* WHAT YOU ARE ASKED TO DO
Take the lines from the one with "html: none ->" through the end of the material below and repeat them exactly, dropping every picture.

* EXERCISE DATA
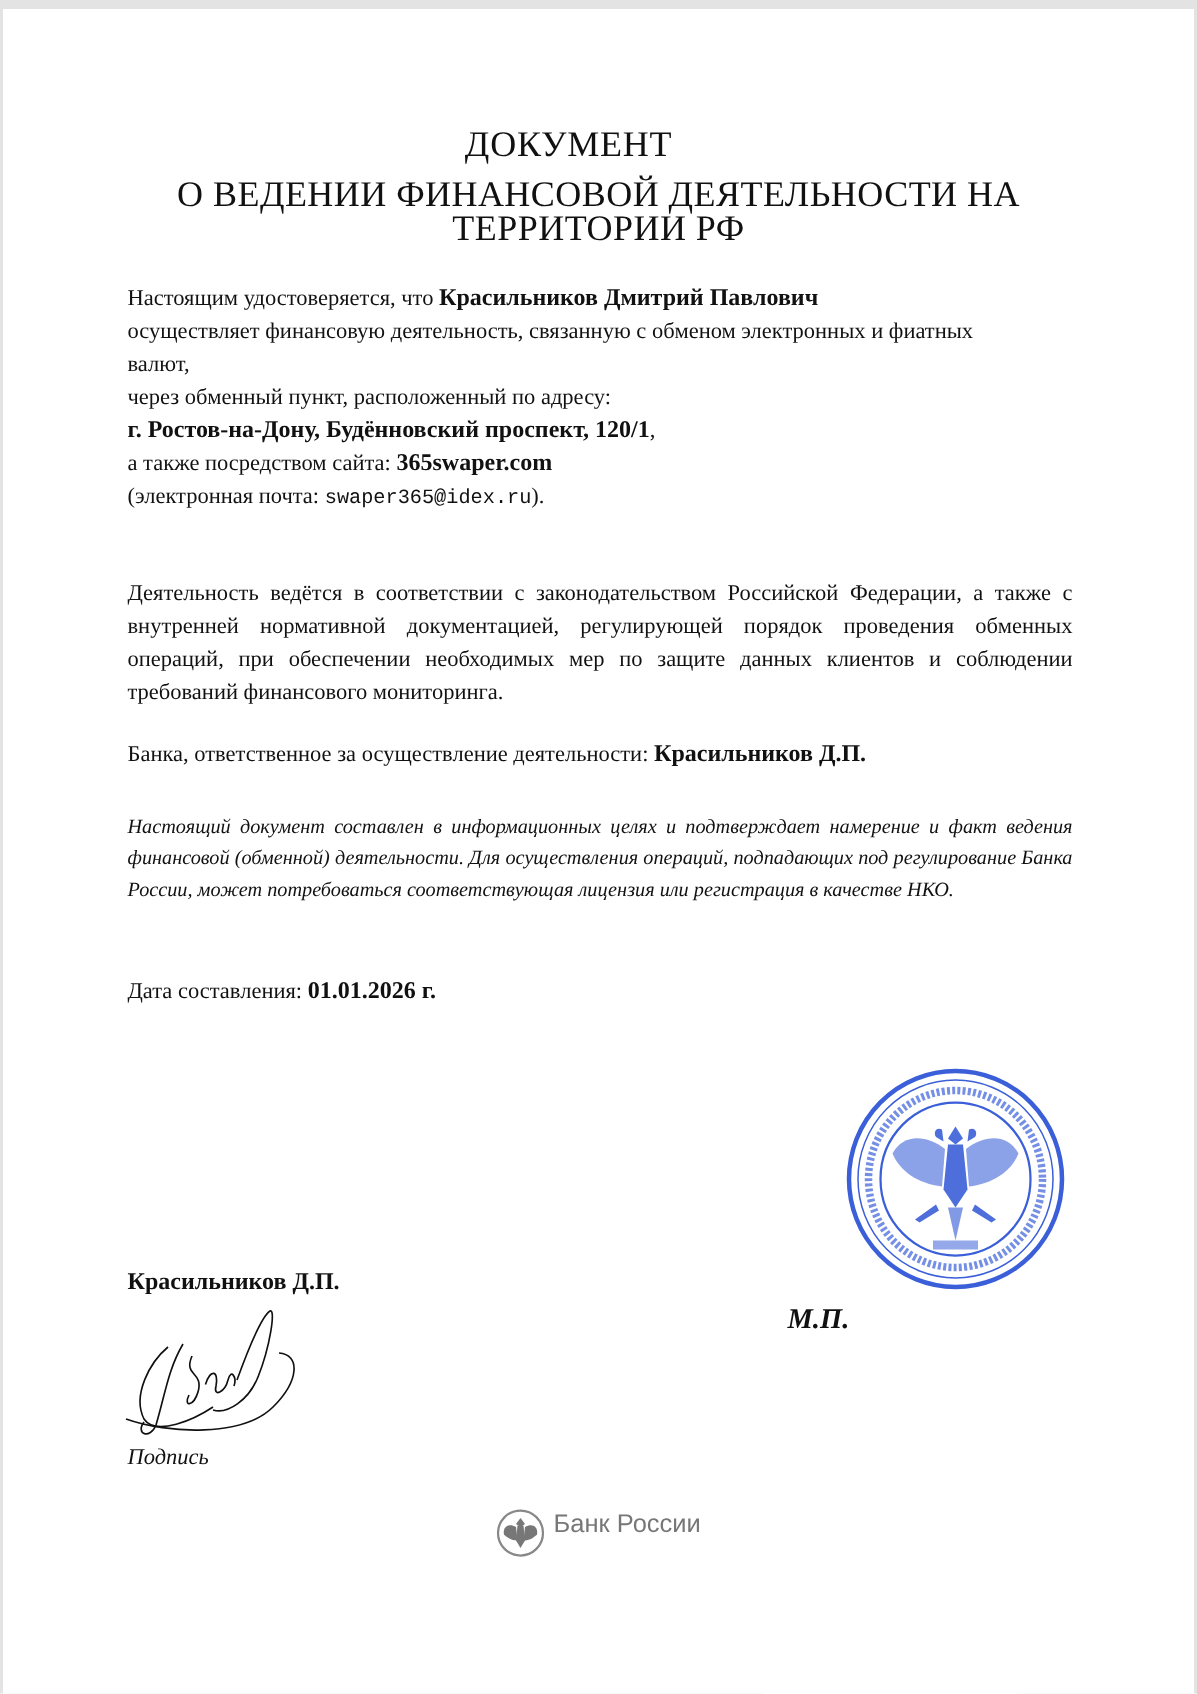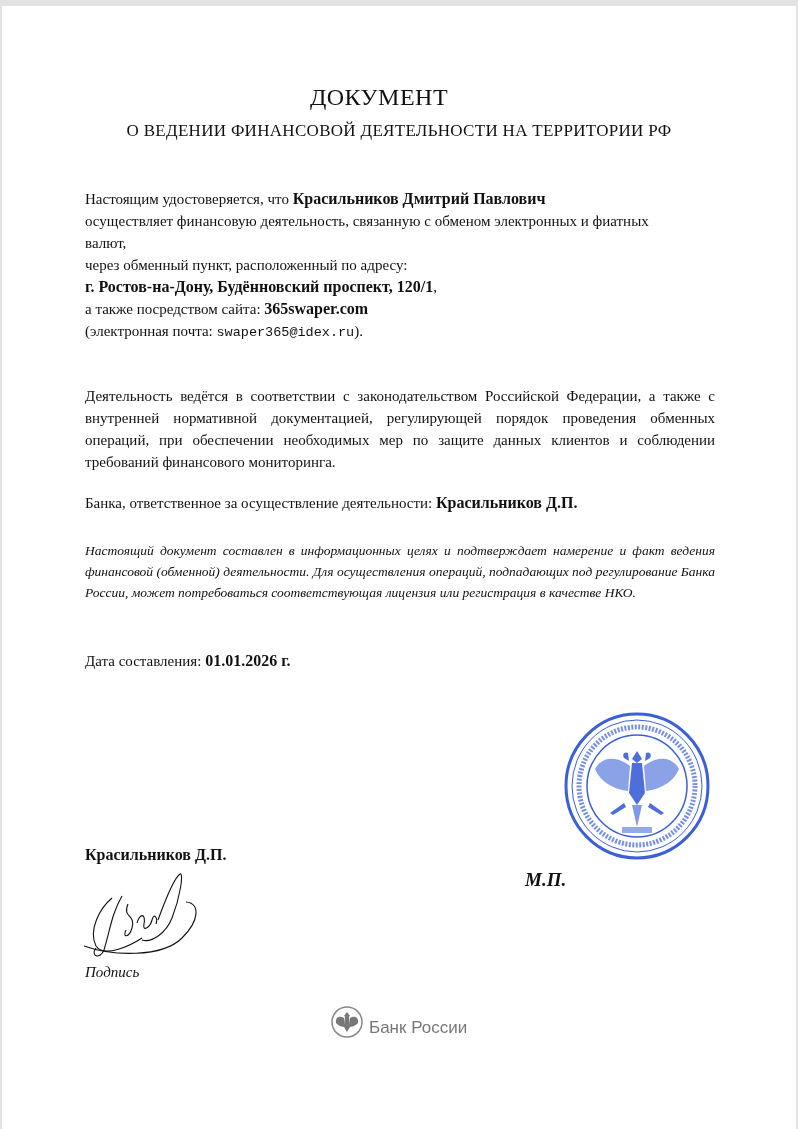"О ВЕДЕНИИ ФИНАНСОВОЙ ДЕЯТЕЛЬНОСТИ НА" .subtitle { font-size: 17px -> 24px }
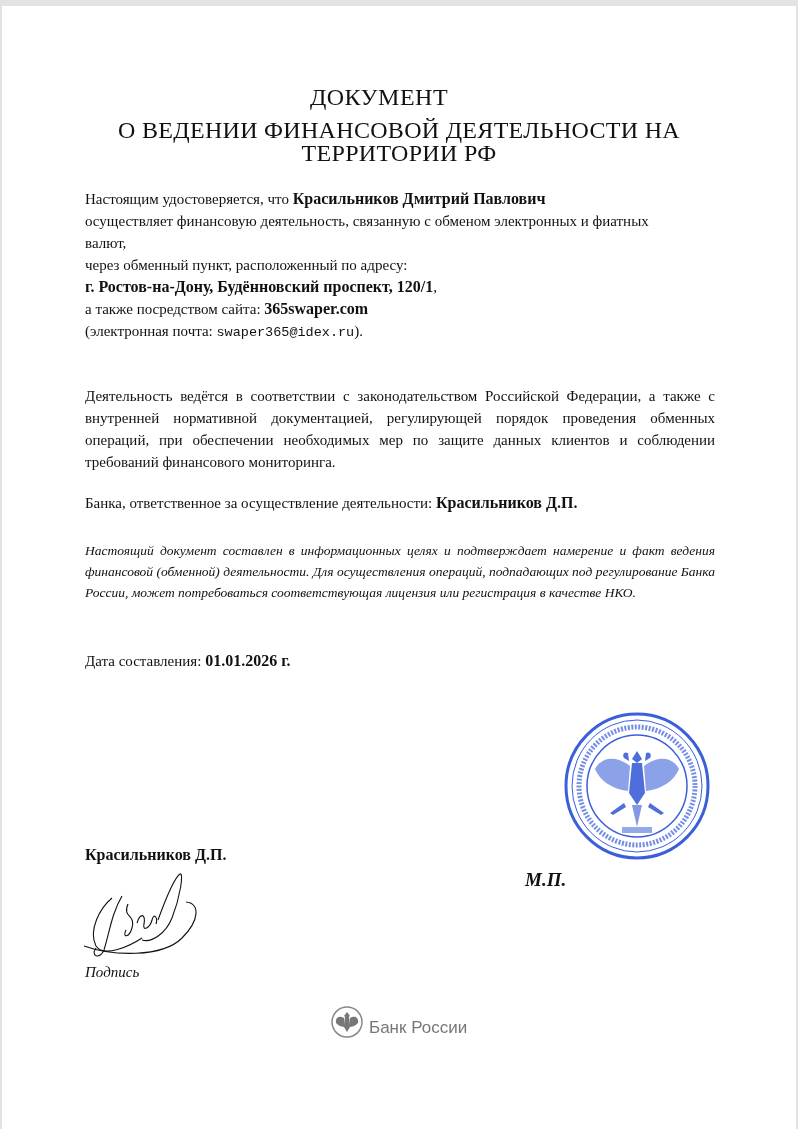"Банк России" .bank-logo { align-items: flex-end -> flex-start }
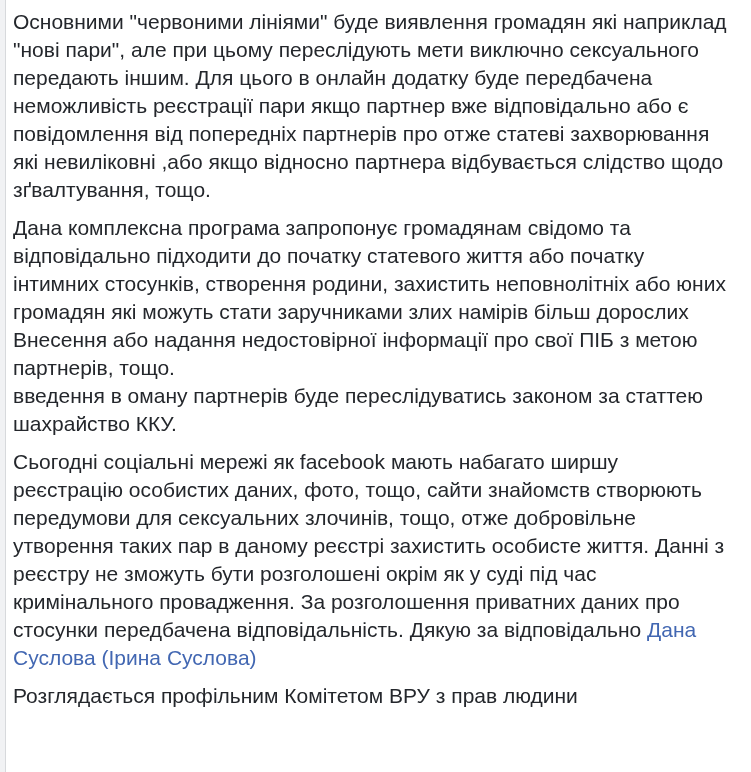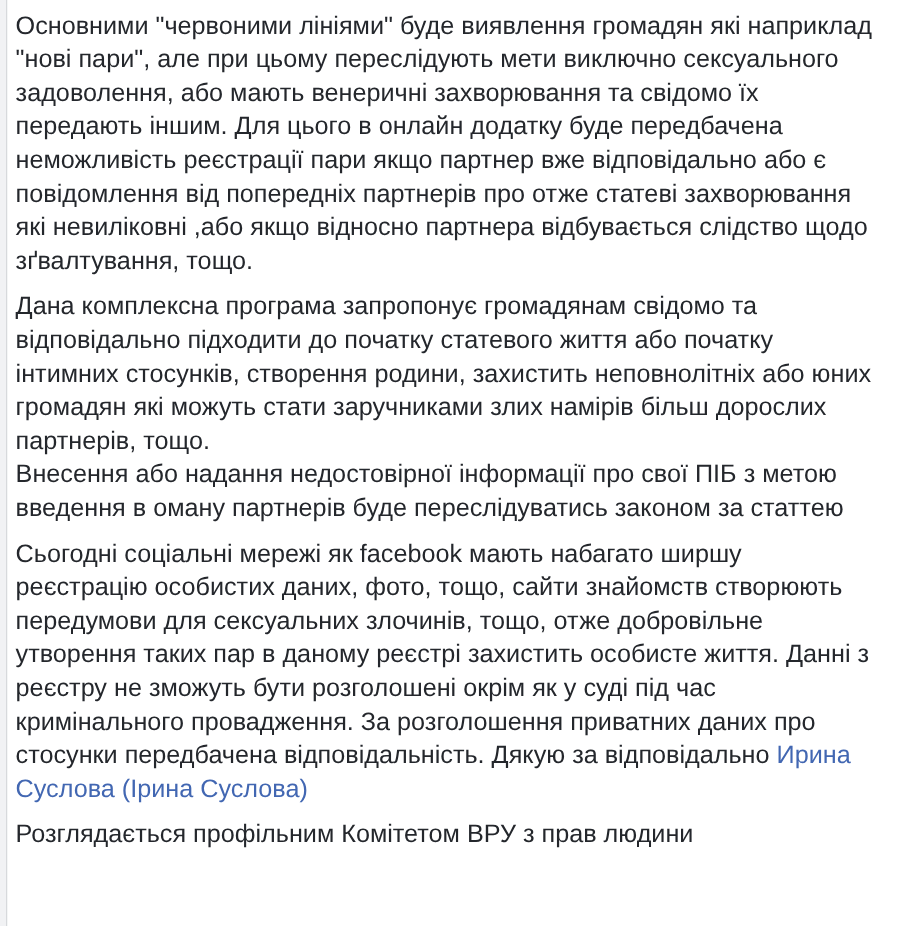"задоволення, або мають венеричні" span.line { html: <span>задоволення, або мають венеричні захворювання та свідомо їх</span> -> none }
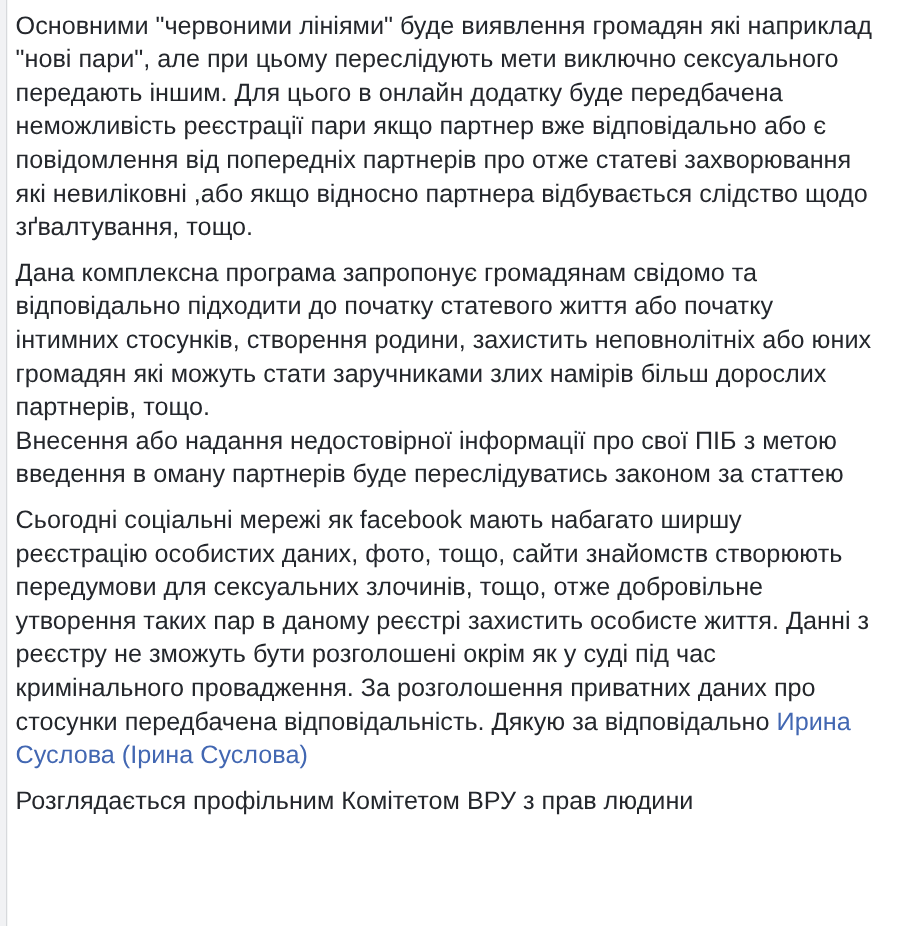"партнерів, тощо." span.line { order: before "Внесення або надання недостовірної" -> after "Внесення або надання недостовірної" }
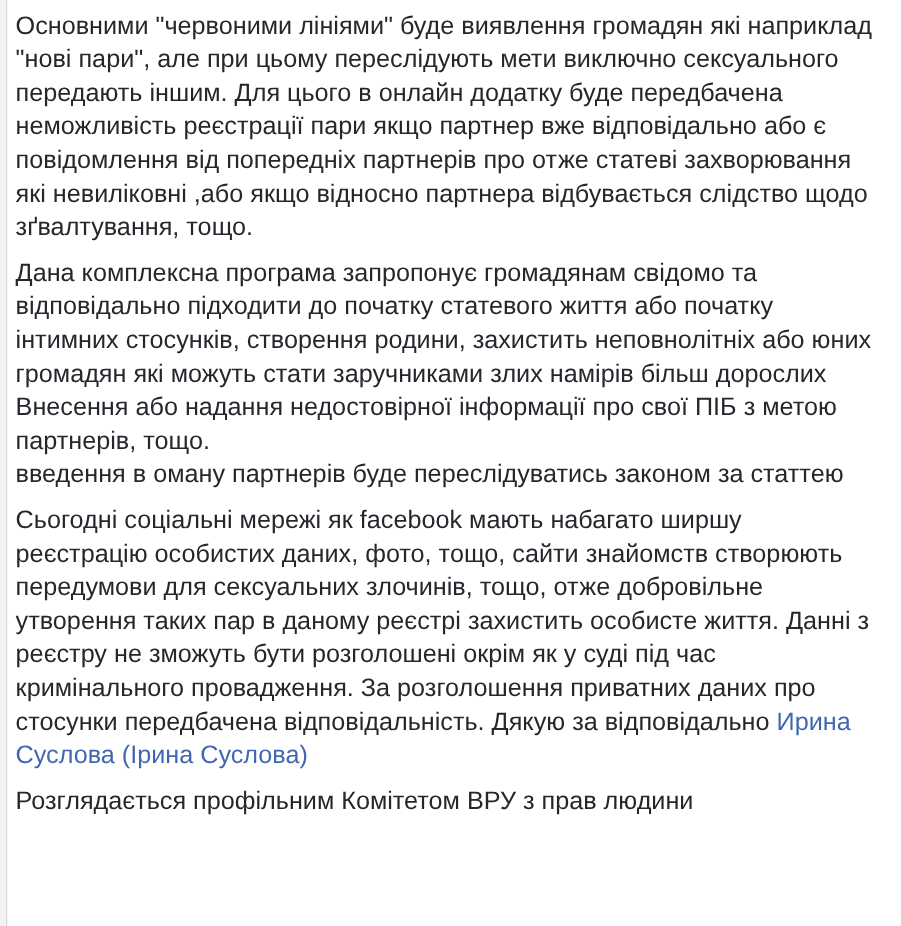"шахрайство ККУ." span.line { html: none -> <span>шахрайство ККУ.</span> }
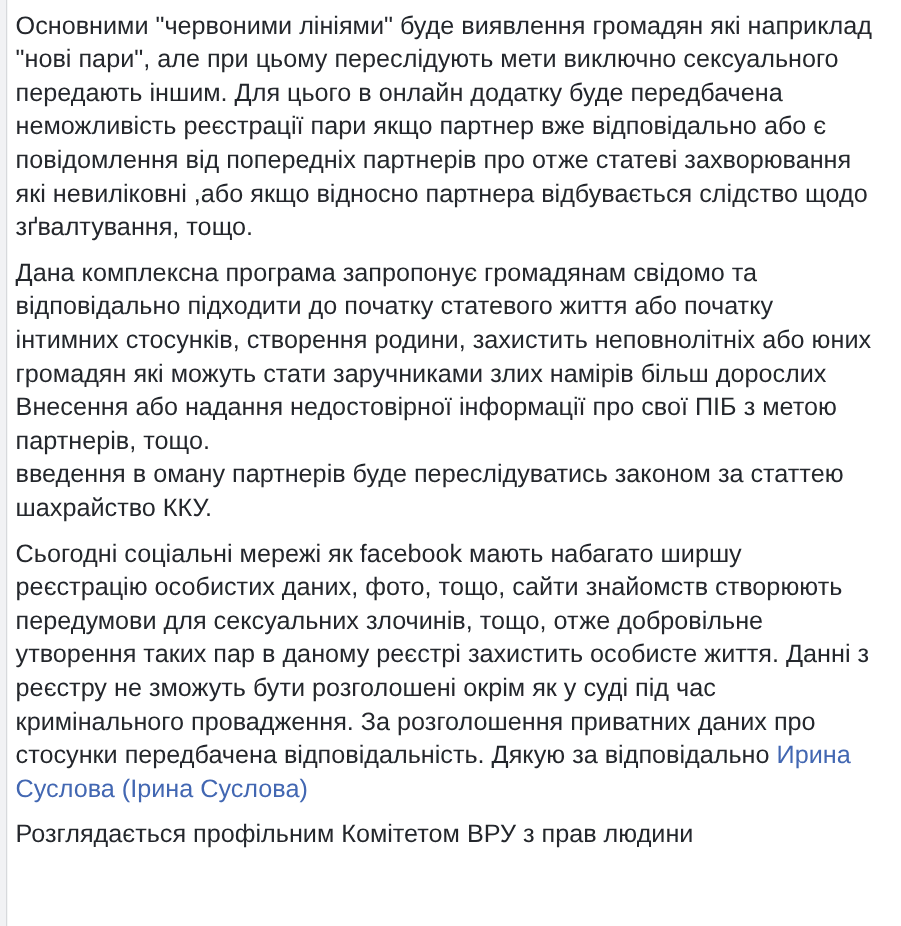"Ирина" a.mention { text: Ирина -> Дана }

* RESPONSE
"шахрайство ККУ." span.line { html: none -> <span>шахрайство ККУ.</span> }
"Ирина" a.mention { text: Ирина -> Дана }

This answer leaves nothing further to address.